このうち「何回確認したか」を保持しておくものは今は無いので適当に作ります。

要は新しい変数やらプロパティやらを設定するという事なのですが、これをどこに作るかは好きなところでいいと思います。たとえば var score = 0;のすぐ下にvar attacking = 0; のようなものでもいいと思いますし、Playerオブジェクトの中に作るのでもいいと思います。

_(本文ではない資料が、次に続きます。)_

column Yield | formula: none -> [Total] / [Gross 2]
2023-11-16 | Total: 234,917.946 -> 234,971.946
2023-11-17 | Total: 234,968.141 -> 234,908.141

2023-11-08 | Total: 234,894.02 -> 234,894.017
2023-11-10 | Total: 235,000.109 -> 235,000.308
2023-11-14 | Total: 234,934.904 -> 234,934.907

前者の場合は「画面の情報としてどの程度の時間プレイキャラクターが攻撃状態か」を管理する事になります。後者なら「プレイキャラクター自身の情報として、どの程度の時間自分が攻撃状態か」を管理する事になります。どちらも結果的には同じ3フレーム後に直立状態に戻りますので、好みの方でいいと思います。

画面の情報として状態管理する場合)

// make new class for player
var Player = enchant.Class.create(enchant.Sprite, {
    initialize: function(){
        enchant.Sprite.call(this, 32, 32);
        this.image = game.assets['chara7.png'];
        this.x = 288;// add:右側に表示。320-32の位置
        this.frame = 10;                   // set image data
        game.rootScene.addChild(this);     // add to canvas
    },
    attackstart: function(){ // 攻撃表示にする用
        this.frame = 16; // 斬っている瞬間の画像
    },
    attackend: function(){ // 攻撃表示を元に戻す用
        this.frame = 10; // 普段の画像
    }
});

//
// (ここからしばらく省略)
//

var score = 0;
var attacking = 0; // 確認回数

game.rootScene.on('enterframe', function(){
    if( player.frame == 16) { // プレイキャラクターが攻撃状態画像の場合
        attacking ++; // 確認した回数
    }
    if( attacking == 3 ) { // 攻撃状態を3回確認した時
        player.attackend(); // 攻撃表示を元に戻す
        attacking = 0; // 確認回数を元の値に戻す
    }
/*
    (略)
*/
});

プレイキャラクター自身の状態として管理)

// make new class for player
var Player = enchant.Class.create(enchant.Sprite, {
    initialize: function(){
        enchant.Sprite.call(this, 32, 32);
        this.image = game.assets['chara7.png'];
        this.x = 288;// add:右側に表示。320-32の位置
        this.frame = 10;                   // set image data
        this.attackframe = -1; // 攻撃状態を何フレーム持ったかの確認用。0未満が非攻撃状態
        game.rootScene.addChild(this);     // add to canvas
    },
    attackstart: function(){
        this.frame = 16; // 斬っている瞬間の画像
        this.attackframe = 0; // 攻撃状態確認0回目
    },
    attackend: function(){
        if( this.attackframe < 0 ) return; // 攻撃状態では無い場合は後続処理をしない
        if( this.attackframe == 3 ) {
            this.frame = 10; // 普段の画像
            this.attackframe = -1; // 非攻撃状態に設定
        } else {
            this.attackframe ++; // 確認回数インクリメント
        }
    }
});

//
// (しばらく省略)
//

game.rootScene.on('enterframe', function(){
    player.attackend();
/*
    (略)
*/
});

どちらのほうが良いというのもありませんし、どちらの書き方を取ったとしてもこの通り書かないといけないというわけでもありません。まずは自分がわかりやすい書き方をやってみれば良いです。

私より上手く綺麗にプログラミングする人はたくさんいます。良い書き方はそういう方のソースコードを参考にして経験を重ねるのが良いでしょう。